There could be a simpler solution for gather, but this is what I settled on:
(here self is the ndarray that the values are gathered from.)

def gather_numpy(self, dim, index):
    """
    Gathers values along an axis specified by dim.
    For a 3-D tensor the output is specified by:
        out[i][j][k] = input[index[i][j][k]][j][k]  # if dim == 0
        out[i][j][k] = input[i][index[i][j][k]][k]  # if dim == 1
        out[i][j][k] = input[i][j][index[i][j][k]]  # if dim == 2

    :param dim: The axis along which to index
    :param index: A tensor of indices of elements to gather
    :return: tensor of gathered values
    """
    idx_xsection_shape = index.shape[:dim] + index.shape[dim + 1:]
    self_xsection_shape = self.shape[:dim] + self.shape[dim + 1:]
    if idx_xsection_shape != self_xsection_shape:
        raise ValueError("Except for dimension " + str(dim) +
                         ", all dimensions of index and self should be the same size")
    if index.dtype != np.dtype('int_'):
        raise TypeError("The values of index must be integers")
    data_swaped = np.swapaxes(self, 0, dim)
    index_swaped = np.swapaxes(index, 0, dim)
    gathered = np.choose(index_swaped, data_swaped)
    return np.swapaxes(gathered, 0, dim)

The scatter_nd operation can be implemented using *np*'s ufuncs .at functions.

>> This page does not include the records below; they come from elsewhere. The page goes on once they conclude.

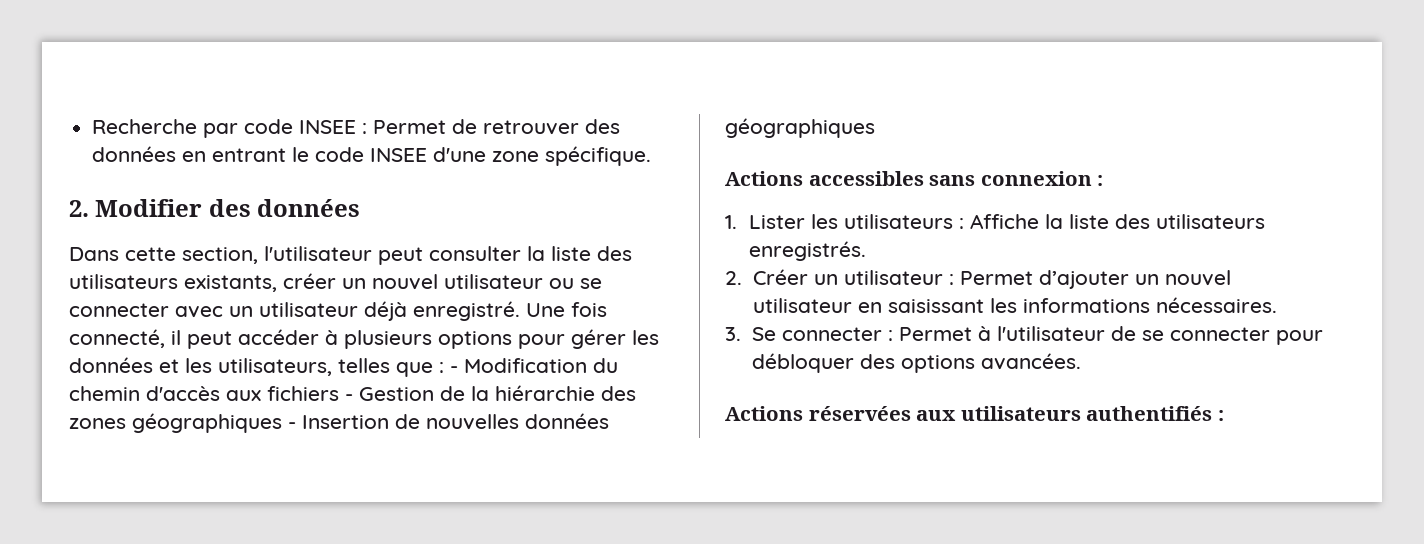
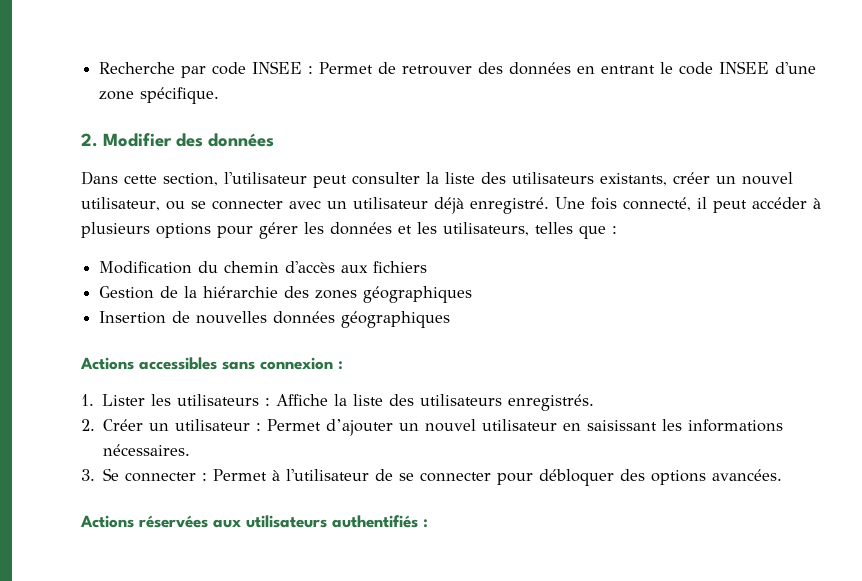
- Dans cette section, l'utilisateur peut consulter la liste des utilisateurs existants, créer un nouvel utilisateur ou se connecter avec un utilisateur déjà enregistré.
+ Dans cette section, l'utilisateur peut consulter la liste des utilisateurs existants, créer un nouvel utilisateur, ou se connecter avec un utilisateur déjà enregistré.
- Une fois connecté, il peut accéder à plusieurs options pour gérer les données et les utilisateurs, telles que : - Modification du chemin d'accès aux fichiers - Gestion de la hiérarchie des zones géographiques - Insertion de nouvelles données géographiques
+ Une fois connecté, il peut accéder à plusieurs options pour gérer les données et les utilisateurs, telles que :
+ Modification du chemin d'accès aux fichiers
+ Gestion de la hiérarchie des zones géographiques
+ Insertion de nouvelles données géographiques

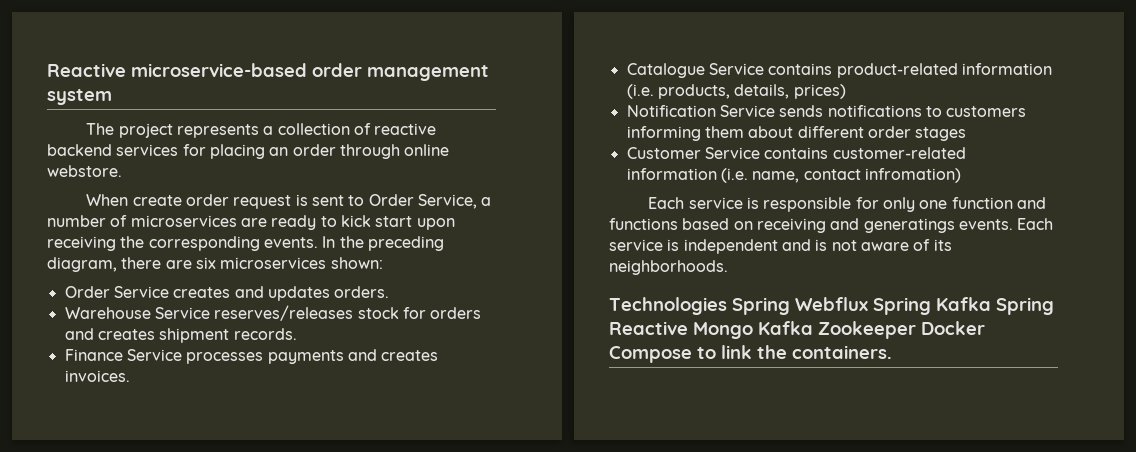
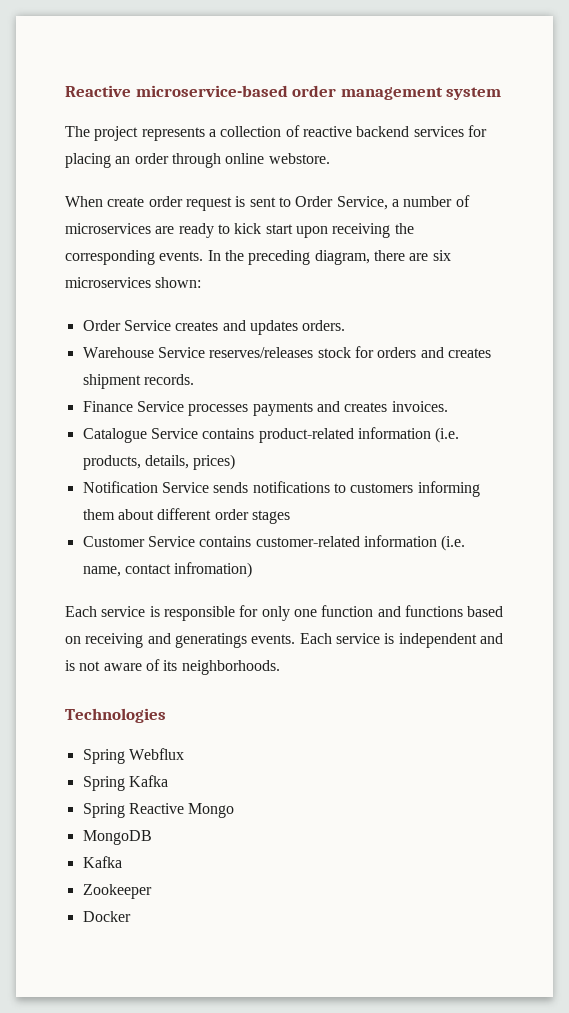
- Technologies Spring Webflux Spring Kafka Spring Reactive Mongo Kafka Zookeeper Docker Compose to link the containers.
+ Technologies
+ Spring Webflux
+ Spring Kafka
+ Spring Reactive Mongo
+ MongoDB
+ Kafka
+ Zookeeper
+ Docker

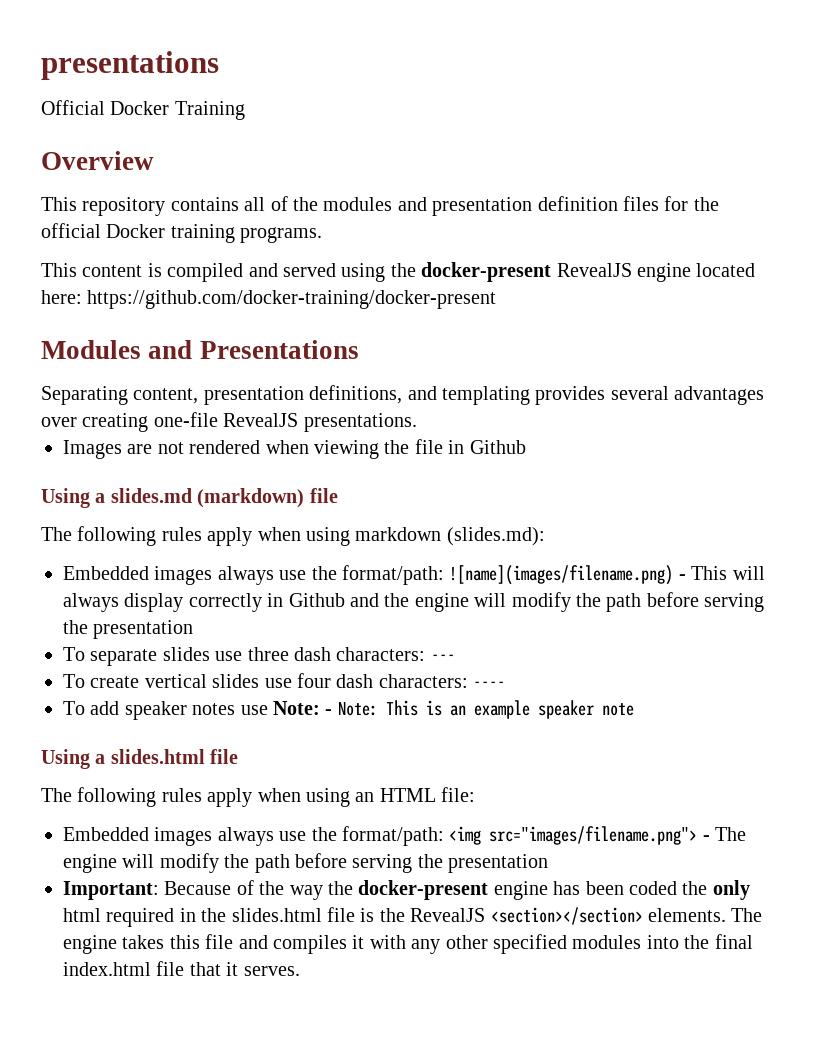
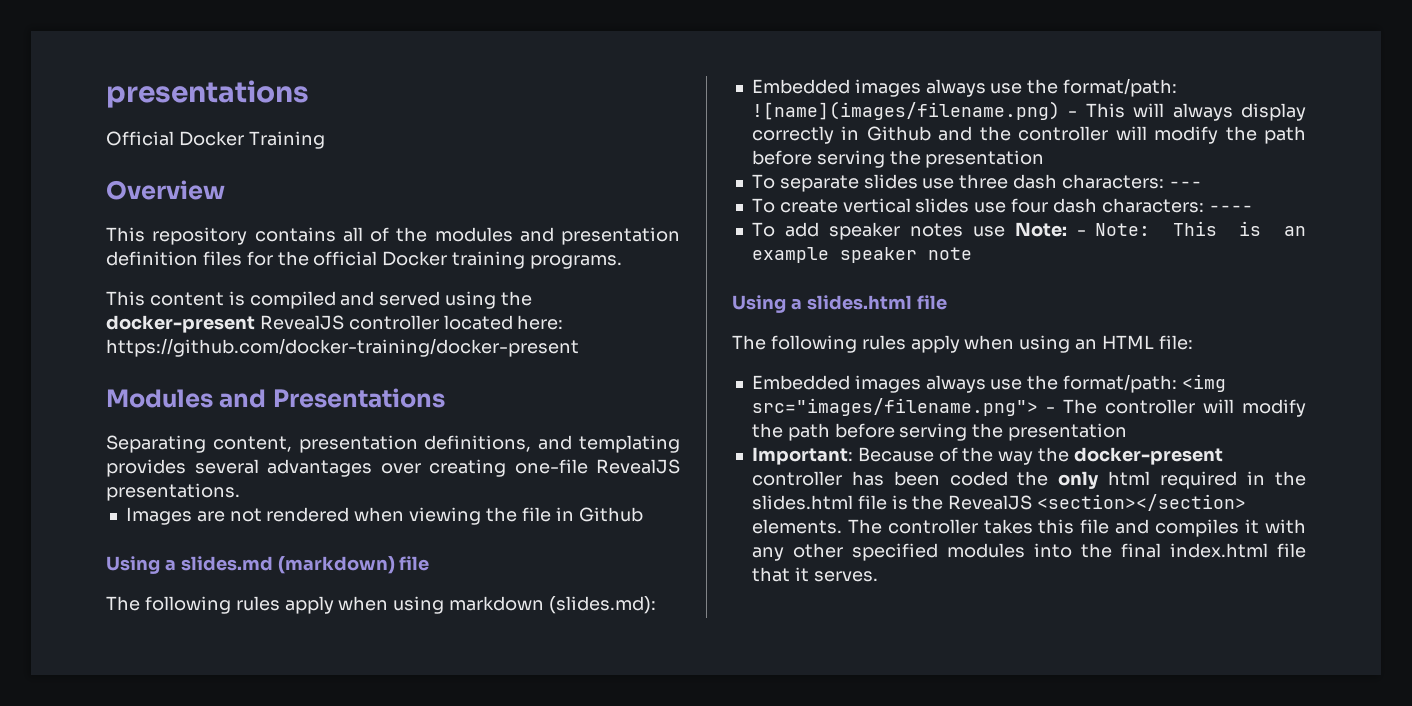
- This content is compiled and served using the docker-present RevealJS engine located here: https://github.com/docker-training/docker-present
+ This content is compiled and served using the docker-present RevealJS controller located here: https://github.com/docker-training/docker-present
- Embedded images always use the format/path: ![name](images/filename.png) - This will always display correctly in Github and the engine will modify the path before serving the presentation
+ Embedded images always use the format/path: ![name](images/filename.png) - This will always display correctly in Github and the controller will modify the path before serving the presentation
- Embedded images always use the format/path: <img src="images/filename.png"> - The engine will modify the path before serving the presentation
+ Embedded images always use the format/path: <img src="images/filename.png"> - The controller will modify the path before serving the presentation
- Important: Because of the way the docker-present engine has been coded the only html required in the slides.html file is the RevealJS <section></section> elements.
+ Important: Because of the way the docker-present controller has been coded the only html required in the slides.html file is the RevealJS <section></section> elements.
- The engine takes this file and compiles it with any other specified modules into the final index.html file that it serves.
+ The controller takes this file and compiles it with any other specified modules into the final index.html file that it serves.

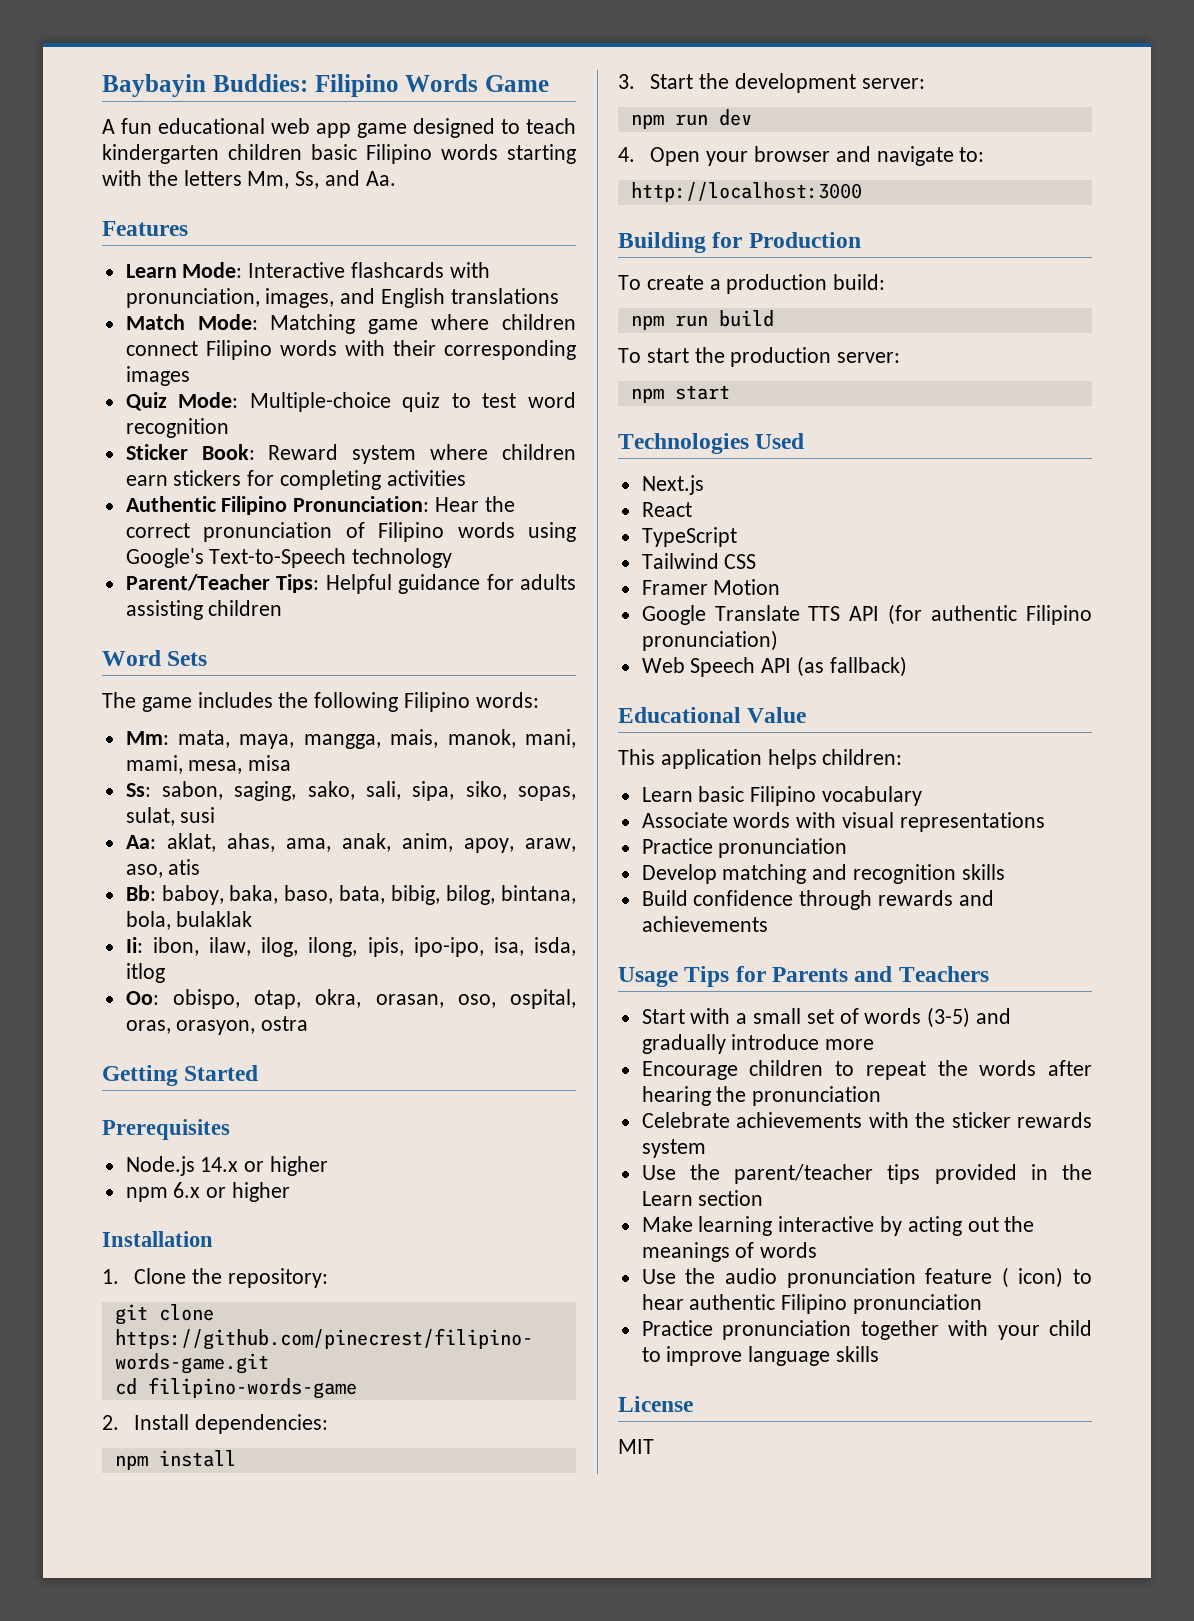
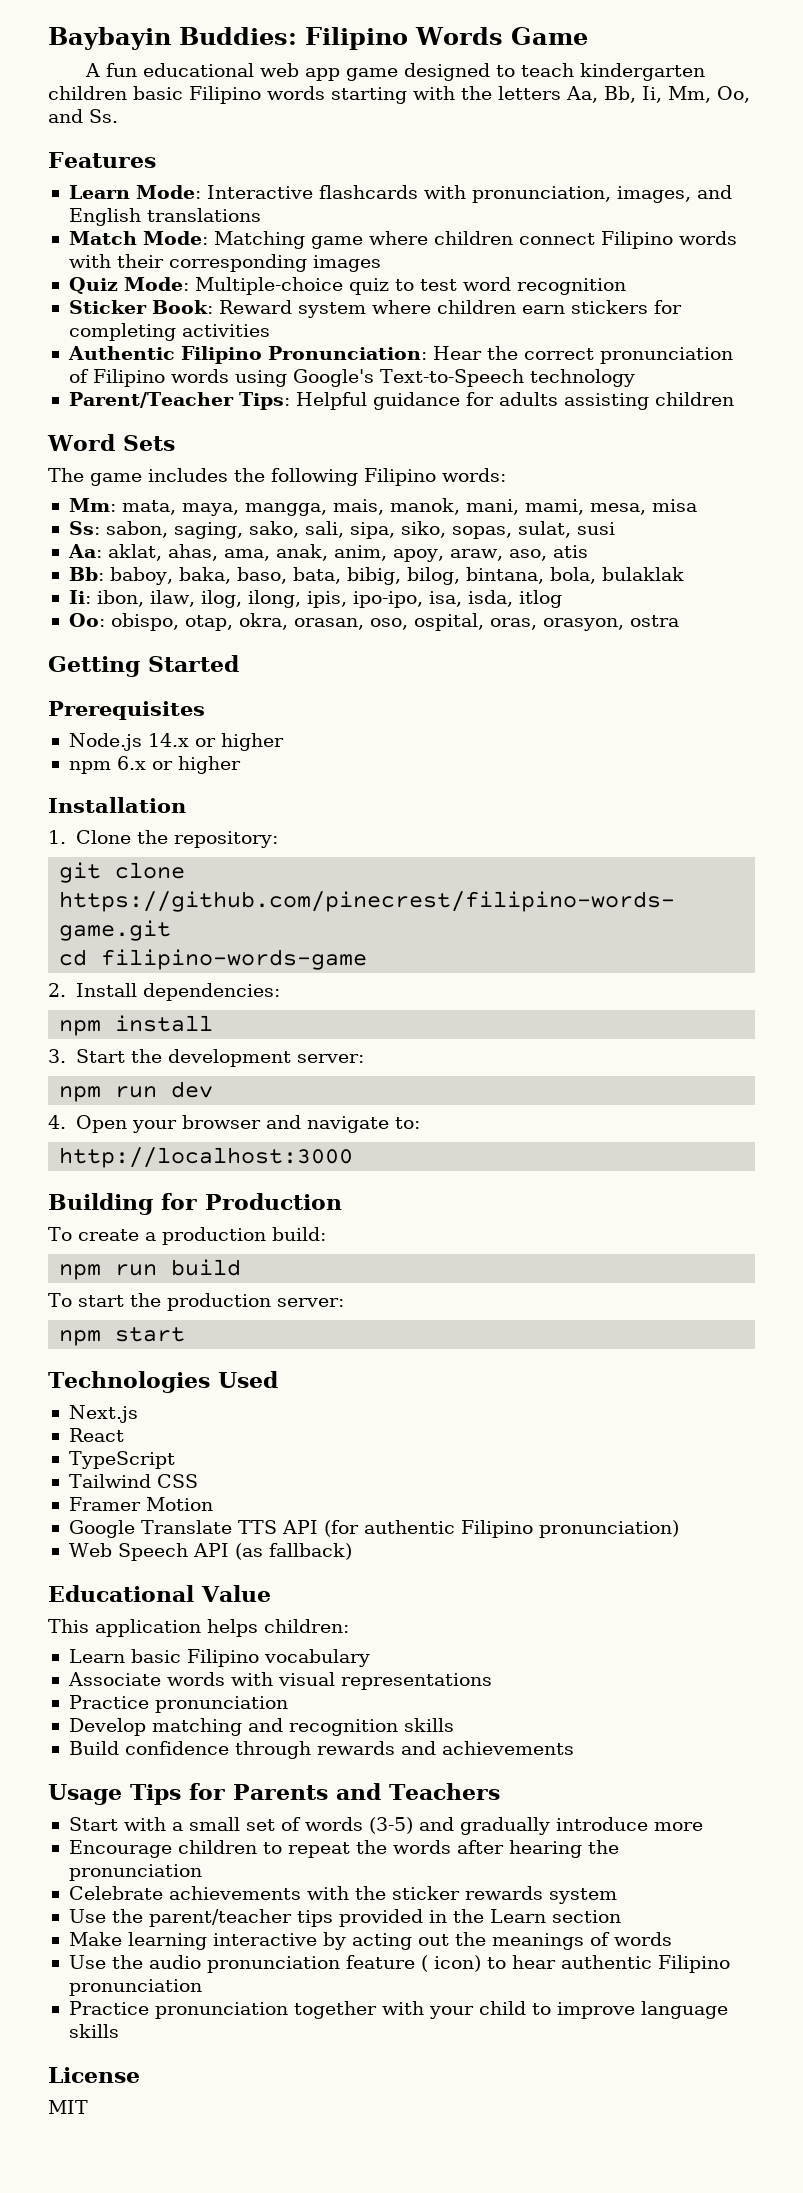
- A fun educational web app game designed to teach kindergarten children basic Filipino words starting with the letters Mm, Ss, and Aa.
+ A fun educational web app game designed to teach kindergarten children basic Filipino words starting with the letters Aa, Bb, Ii, Mm, Oo, and Ss.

According to TF scatter_nd's doc:

Calling tf.scatter_nd(indices, values, shape) is identical to tensor_scatter_add(tf.zeros(shape, values.dtype), indices, values).

Hence, you can reproduce tf.scatter_nd using np.add.at applied on a np.zeros array, see MVCE below:

import tensorflow as tf
tf.enable_eager_execution() # Remove this line if working in TF2
import numpy as np

def scatter_nd_numpy(indices, updates, shape):
    target = np.zeros(shape, dtype=updates.dtype)
    indices = tuple(indices.reshape(-1, indices.shape[-1]).T)
    updates = updates.ravel()
    np.add.at(target, indices, updates)
    return target

indices = np.array([[[0, 0], [0, 1]], [[1, 0], [1, 1]]])
updates = np.array([[1, 2], [3, 4]])
shape = (2, 3)

scattered_tf = tf.scatter_nd(indices, updates, shape).numpy()
scattered_np = scatter_nd_numpy(indices, updates, shape)

assert np.allclose(scattered_tf, scattered_np)

NB: as @denis pointed out, the solution above differs when some indices are repeated, this could be solved by using a counter and getting only the last one of each repeated index.